> **Work request**: Transcribe the data below verbatim from the line with "[281,381,319,390] ‘name’ ->" to the line with "[426,924,479,938] sensitive ->". Include both of those lines.
╔══
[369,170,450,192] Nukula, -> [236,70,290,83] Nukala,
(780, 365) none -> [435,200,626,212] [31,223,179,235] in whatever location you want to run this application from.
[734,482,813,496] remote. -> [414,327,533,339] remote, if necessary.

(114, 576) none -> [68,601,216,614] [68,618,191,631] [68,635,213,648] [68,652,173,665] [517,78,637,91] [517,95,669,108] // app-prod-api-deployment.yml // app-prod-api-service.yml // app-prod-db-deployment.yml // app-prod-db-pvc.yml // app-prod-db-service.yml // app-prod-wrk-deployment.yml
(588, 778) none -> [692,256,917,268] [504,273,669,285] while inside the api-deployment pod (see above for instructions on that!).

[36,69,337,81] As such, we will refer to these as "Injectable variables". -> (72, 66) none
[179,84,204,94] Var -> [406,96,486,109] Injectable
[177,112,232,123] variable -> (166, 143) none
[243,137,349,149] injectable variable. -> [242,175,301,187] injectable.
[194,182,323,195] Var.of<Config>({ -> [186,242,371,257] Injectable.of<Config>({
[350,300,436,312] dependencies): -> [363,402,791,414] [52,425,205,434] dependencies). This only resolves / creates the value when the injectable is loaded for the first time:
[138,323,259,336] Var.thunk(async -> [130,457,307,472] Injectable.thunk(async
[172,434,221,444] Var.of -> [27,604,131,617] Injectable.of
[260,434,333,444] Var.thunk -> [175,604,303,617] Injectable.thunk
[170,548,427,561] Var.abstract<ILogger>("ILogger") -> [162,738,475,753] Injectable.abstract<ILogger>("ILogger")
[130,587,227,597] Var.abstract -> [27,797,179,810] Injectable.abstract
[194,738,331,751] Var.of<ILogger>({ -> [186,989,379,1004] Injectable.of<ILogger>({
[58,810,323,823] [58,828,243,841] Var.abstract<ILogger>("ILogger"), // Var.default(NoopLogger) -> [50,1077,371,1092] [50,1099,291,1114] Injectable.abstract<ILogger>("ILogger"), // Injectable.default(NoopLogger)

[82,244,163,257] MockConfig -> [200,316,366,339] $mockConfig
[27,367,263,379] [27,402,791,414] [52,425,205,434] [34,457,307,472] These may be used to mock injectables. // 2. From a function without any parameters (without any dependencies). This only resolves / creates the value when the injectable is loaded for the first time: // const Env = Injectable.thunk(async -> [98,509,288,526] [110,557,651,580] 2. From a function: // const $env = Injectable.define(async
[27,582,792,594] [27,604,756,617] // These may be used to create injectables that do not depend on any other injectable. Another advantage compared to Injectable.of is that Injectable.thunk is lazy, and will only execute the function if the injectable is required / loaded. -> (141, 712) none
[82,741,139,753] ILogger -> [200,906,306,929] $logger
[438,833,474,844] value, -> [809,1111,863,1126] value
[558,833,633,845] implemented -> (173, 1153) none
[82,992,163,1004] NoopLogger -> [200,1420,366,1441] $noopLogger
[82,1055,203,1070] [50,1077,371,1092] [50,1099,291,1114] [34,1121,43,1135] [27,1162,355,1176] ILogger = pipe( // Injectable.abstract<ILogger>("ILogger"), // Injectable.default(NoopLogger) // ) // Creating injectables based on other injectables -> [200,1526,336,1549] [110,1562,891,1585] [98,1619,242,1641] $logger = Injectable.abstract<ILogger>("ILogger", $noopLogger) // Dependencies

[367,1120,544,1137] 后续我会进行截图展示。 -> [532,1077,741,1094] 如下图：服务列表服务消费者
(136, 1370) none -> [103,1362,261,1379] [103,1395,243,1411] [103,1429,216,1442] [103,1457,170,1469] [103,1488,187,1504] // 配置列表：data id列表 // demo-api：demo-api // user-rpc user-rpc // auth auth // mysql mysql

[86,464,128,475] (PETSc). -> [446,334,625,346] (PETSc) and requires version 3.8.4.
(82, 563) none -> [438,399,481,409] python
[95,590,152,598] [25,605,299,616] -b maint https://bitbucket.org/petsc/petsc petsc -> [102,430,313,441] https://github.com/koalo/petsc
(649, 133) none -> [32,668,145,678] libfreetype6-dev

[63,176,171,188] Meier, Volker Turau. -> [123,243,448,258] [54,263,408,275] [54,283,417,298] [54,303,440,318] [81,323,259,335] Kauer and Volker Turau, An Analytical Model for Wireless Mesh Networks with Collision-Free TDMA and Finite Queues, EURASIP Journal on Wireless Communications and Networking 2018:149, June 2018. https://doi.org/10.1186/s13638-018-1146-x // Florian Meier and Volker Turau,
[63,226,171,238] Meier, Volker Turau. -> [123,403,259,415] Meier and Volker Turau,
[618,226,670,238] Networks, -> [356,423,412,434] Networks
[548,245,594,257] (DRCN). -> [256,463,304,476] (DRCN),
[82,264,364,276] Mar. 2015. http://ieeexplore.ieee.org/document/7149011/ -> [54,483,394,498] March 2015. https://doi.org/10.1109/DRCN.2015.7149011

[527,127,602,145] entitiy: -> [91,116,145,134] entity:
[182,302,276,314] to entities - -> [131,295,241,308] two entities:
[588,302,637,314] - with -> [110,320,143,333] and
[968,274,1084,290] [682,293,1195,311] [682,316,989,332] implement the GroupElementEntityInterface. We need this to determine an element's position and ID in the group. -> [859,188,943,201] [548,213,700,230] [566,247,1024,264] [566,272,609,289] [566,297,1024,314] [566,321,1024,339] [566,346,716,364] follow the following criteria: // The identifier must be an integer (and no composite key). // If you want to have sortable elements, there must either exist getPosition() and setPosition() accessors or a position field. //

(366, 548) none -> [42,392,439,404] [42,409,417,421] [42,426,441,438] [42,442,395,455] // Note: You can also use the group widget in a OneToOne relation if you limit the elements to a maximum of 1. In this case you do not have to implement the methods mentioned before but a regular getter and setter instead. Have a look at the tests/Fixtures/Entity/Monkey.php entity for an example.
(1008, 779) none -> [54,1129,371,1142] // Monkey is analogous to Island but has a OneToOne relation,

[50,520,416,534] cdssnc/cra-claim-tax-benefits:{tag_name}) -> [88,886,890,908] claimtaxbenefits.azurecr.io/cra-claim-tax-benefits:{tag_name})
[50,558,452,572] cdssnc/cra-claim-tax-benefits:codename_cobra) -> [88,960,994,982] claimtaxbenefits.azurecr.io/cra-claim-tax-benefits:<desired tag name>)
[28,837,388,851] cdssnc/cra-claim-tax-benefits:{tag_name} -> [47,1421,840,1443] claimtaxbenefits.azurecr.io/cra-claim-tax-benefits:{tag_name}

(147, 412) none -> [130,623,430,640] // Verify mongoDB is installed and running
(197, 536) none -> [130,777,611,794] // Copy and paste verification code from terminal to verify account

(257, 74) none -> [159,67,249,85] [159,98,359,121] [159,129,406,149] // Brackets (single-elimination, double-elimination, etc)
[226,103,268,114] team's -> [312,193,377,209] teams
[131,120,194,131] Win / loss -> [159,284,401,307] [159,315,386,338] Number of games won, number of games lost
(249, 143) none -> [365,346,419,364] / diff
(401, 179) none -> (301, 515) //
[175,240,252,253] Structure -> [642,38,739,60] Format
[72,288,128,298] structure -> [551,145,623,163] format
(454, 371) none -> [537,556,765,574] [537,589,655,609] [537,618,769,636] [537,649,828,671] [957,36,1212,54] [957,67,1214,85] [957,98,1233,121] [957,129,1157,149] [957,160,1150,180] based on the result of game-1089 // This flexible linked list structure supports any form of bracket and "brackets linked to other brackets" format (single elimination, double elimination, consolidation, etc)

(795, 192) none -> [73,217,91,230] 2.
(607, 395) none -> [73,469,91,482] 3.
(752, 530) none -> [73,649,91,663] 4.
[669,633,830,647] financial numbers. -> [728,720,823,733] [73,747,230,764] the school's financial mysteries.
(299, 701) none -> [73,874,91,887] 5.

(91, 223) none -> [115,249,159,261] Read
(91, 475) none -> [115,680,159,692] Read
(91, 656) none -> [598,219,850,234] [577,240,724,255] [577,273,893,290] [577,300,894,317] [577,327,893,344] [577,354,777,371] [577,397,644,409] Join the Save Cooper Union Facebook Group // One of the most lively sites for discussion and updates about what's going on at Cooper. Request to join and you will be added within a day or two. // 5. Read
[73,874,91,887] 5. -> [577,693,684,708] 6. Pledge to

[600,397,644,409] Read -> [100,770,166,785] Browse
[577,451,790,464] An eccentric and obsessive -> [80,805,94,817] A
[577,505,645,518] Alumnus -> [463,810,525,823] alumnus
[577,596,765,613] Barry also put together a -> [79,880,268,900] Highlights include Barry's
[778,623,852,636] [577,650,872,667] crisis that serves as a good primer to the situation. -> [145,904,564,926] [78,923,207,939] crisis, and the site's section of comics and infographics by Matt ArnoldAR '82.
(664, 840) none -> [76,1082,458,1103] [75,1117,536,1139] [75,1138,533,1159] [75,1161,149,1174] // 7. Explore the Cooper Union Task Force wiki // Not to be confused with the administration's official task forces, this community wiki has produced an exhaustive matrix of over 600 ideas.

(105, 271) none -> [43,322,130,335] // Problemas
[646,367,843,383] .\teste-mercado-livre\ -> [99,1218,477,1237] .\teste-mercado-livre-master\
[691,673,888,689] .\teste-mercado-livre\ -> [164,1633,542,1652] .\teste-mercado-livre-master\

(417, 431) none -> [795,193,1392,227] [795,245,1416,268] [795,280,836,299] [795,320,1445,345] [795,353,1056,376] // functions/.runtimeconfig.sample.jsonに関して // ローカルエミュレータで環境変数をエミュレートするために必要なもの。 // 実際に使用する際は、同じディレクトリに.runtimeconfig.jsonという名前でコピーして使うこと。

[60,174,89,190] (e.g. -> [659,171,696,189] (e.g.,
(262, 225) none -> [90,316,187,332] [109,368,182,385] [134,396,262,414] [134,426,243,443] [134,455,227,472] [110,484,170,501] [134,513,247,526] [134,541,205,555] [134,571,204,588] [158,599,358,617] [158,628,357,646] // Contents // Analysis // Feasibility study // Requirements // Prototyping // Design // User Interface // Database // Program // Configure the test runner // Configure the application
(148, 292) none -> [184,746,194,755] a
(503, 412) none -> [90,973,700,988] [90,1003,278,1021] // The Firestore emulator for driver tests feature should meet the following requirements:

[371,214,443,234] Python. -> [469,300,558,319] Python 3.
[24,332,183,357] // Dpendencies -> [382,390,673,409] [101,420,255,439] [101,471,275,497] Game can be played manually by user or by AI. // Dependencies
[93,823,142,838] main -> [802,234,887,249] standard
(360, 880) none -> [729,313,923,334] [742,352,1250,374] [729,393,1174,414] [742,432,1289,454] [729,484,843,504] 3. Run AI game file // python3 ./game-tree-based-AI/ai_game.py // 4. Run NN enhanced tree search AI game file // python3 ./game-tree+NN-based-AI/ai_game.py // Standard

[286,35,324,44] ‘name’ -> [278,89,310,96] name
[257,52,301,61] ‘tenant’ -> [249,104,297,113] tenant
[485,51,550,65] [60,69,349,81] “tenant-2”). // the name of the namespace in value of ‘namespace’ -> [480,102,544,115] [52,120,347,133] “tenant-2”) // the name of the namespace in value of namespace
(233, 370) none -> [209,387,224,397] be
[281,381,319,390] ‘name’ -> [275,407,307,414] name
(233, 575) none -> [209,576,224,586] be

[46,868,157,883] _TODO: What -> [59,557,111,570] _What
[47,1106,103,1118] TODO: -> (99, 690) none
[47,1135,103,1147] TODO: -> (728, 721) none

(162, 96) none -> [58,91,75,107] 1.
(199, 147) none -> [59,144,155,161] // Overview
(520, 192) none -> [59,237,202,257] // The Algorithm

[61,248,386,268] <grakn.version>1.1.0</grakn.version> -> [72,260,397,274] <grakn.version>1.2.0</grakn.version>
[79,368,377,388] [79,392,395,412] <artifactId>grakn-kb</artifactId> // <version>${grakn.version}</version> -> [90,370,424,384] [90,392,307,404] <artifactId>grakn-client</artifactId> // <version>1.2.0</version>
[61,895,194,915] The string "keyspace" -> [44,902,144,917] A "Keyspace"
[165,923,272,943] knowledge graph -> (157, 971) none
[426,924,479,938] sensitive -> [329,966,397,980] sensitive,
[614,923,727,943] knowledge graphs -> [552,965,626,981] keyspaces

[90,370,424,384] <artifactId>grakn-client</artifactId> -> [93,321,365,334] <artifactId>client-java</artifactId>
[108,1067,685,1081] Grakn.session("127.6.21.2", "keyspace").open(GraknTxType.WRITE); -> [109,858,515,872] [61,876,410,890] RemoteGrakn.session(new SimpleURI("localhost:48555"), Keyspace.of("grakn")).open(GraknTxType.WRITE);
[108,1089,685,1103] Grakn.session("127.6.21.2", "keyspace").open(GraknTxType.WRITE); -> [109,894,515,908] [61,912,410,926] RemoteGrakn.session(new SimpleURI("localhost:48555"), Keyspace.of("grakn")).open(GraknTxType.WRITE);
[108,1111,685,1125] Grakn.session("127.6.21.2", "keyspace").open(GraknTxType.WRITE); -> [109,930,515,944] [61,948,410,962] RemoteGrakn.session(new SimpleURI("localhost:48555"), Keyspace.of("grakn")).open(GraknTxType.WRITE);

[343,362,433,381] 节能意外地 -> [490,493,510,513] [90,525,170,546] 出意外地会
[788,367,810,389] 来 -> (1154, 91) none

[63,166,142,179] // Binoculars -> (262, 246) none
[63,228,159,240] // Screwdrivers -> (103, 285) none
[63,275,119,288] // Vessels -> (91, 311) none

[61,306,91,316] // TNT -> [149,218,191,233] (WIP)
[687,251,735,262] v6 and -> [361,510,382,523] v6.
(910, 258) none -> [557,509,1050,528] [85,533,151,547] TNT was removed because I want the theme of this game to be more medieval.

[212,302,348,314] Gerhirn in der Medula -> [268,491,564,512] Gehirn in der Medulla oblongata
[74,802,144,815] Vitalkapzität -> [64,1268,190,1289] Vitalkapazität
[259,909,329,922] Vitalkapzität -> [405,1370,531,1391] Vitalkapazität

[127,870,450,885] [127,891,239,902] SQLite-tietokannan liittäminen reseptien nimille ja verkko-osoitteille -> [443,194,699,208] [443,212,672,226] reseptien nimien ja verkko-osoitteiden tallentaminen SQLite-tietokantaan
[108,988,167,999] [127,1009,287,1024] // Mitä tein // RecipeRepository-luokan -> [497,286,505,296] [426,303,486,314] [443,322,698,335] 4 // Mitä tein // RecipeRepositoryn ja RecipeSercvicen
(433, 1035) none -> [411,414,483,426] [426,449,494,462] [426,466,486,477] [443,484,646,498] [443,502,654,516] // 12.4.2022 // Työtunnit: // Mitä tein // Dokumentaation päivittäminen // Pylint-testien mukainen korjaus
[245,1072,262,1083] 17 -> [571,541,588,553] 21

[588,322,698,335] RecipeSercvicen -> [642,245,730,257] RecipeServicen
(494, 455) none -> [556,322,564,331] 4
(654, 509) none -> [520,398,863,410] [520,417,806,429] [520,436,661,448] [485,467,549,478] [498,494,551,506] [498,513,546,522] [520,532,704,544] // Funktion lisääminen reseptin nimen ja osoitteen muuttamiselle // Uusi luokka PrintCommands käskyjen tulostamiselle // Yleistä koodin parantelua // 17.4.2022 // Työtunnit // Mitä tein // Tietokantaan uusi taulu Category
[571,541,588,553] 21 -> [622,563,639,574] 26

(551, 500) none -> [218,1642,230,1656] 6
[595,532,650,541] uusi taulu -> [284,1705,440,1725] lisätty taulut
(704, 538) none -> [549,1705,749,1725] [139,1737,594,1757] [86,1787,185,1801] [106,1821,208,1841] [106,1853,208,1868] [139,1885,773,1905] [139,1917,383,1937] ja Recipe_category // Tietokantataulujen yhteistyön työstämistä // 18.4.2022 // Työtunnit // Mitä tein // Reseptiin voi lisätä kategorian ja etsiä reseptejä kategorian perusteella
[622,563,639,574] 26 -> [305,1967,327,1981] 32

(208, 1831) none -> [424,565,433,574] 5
╚══
> **Solution to the exercise**:
[281,381,319,390] ‘name’ -> [275,407,307,414] name
(233, 575) none -> [209,576,224,586] be

[46,868,157,883] _TODO: What -> [59,557,111,570] _What
[47,1106,103,1118] TODO: -> (99, 690) none
[47,1135,103,1147] TODO: -> (728, 721) none

(162, 96) none -> [58,91,75,107] 1.
(199, 147) none -> [59,144,155,161] // Overview
(520, 192) none -> [59,237,202,257] // The Algorithm

[61,248,386,268] <grakn.version>1.1.0</grakn.version> -> [72,260,397,274] <grakn.version>1.2.0</grakn.version>
[79,368,377,388] [79,392,395,412] <artifactId>grakn-kb</artifactId> // <version>${grakn.version}</version> -> [90,370,424,384] [90,392,307,404] <artifactId>grakn-client</artifactId> // <version>1.2.0</version>
[61,895,194,915] The string "keyspace" -> [44,902,144,917] A "Keyspace"
[165,923,272,943] knowledge graph -> (157, 971) none
[426,924,479,938] sensitive -> [329,966,397,980] sensitive,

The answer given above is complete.